>>>
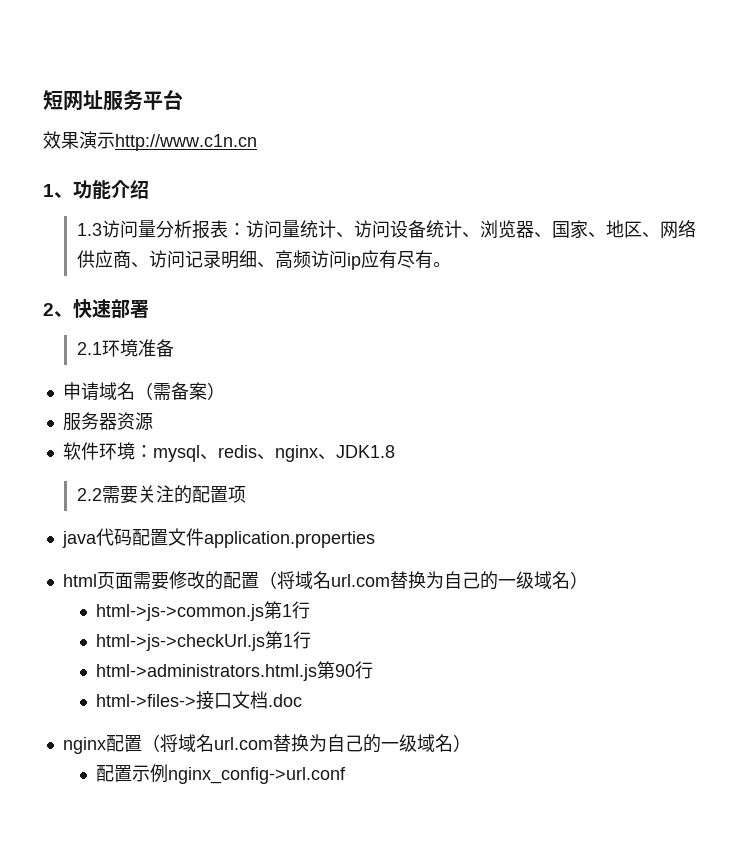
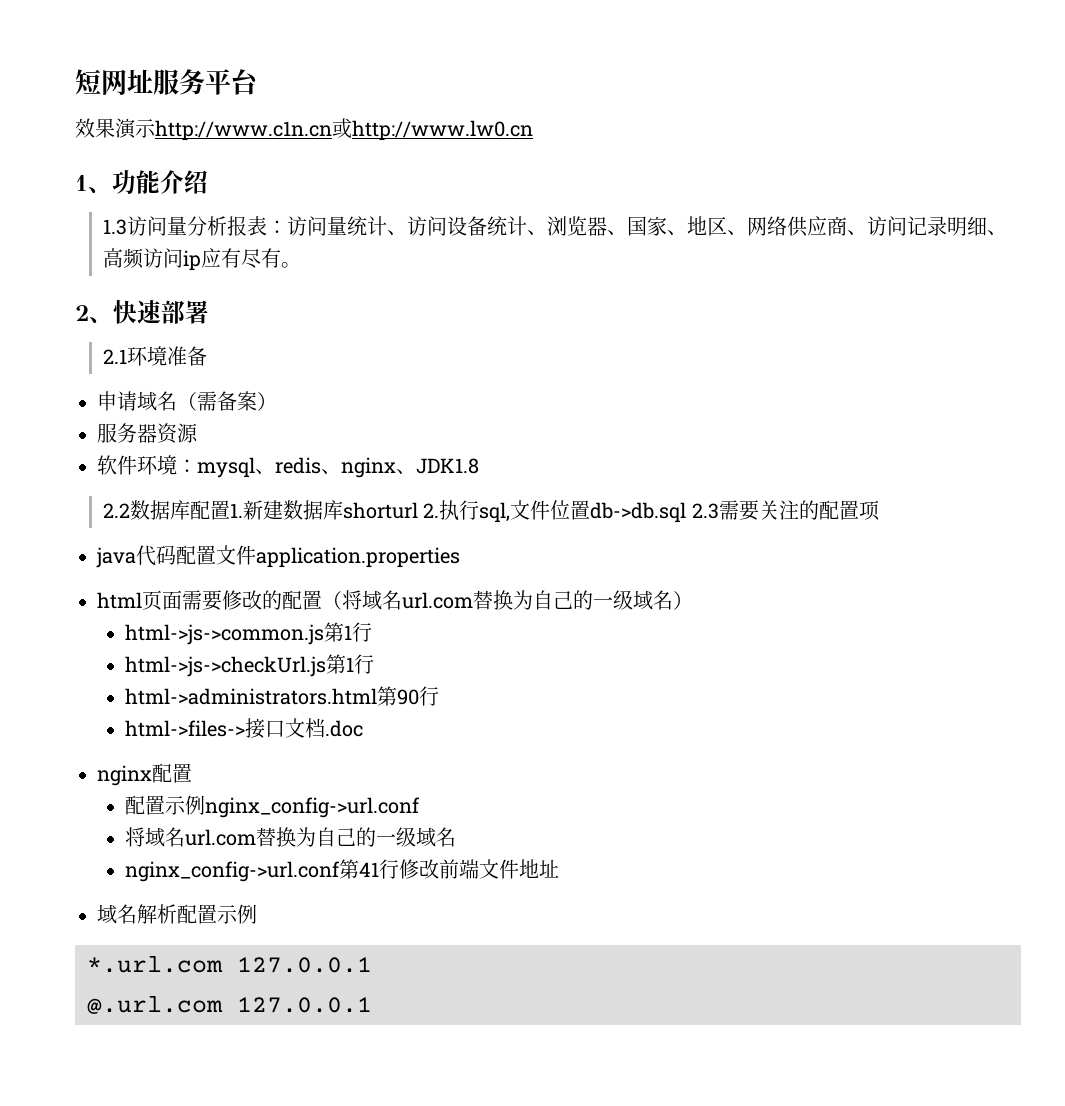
- 效果演示http://www.c1n.cn
+ 效果演示http://www.c1n.cn或http://www.lw0.cn
- 2.2需要关注的配置项
+ 2.2数据库配置1.新建数据库shorturl 2.执行sql,文件位置db->db.sql 2.3需要关注的配置项
- html->administrators.html.js第90行
+ html->administrators.html第90行
- nginx配置（将域名url.com替换为自己的一级域名）
+ nginx配置
  配置示例nginx_config->url.conf
+ 将域名url.com替换为自己的一级域名
+ nginx_config->url.conf第41行修改前端文件地址
+ 域名解析配置示例
+ *.url.com 127.0.0.1
+ @.url.com 127.0.0.1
<<<
Count every line of the records above in which the string "nginx配置" appears. The number alone is to be given.

= Answer to this exercise =
2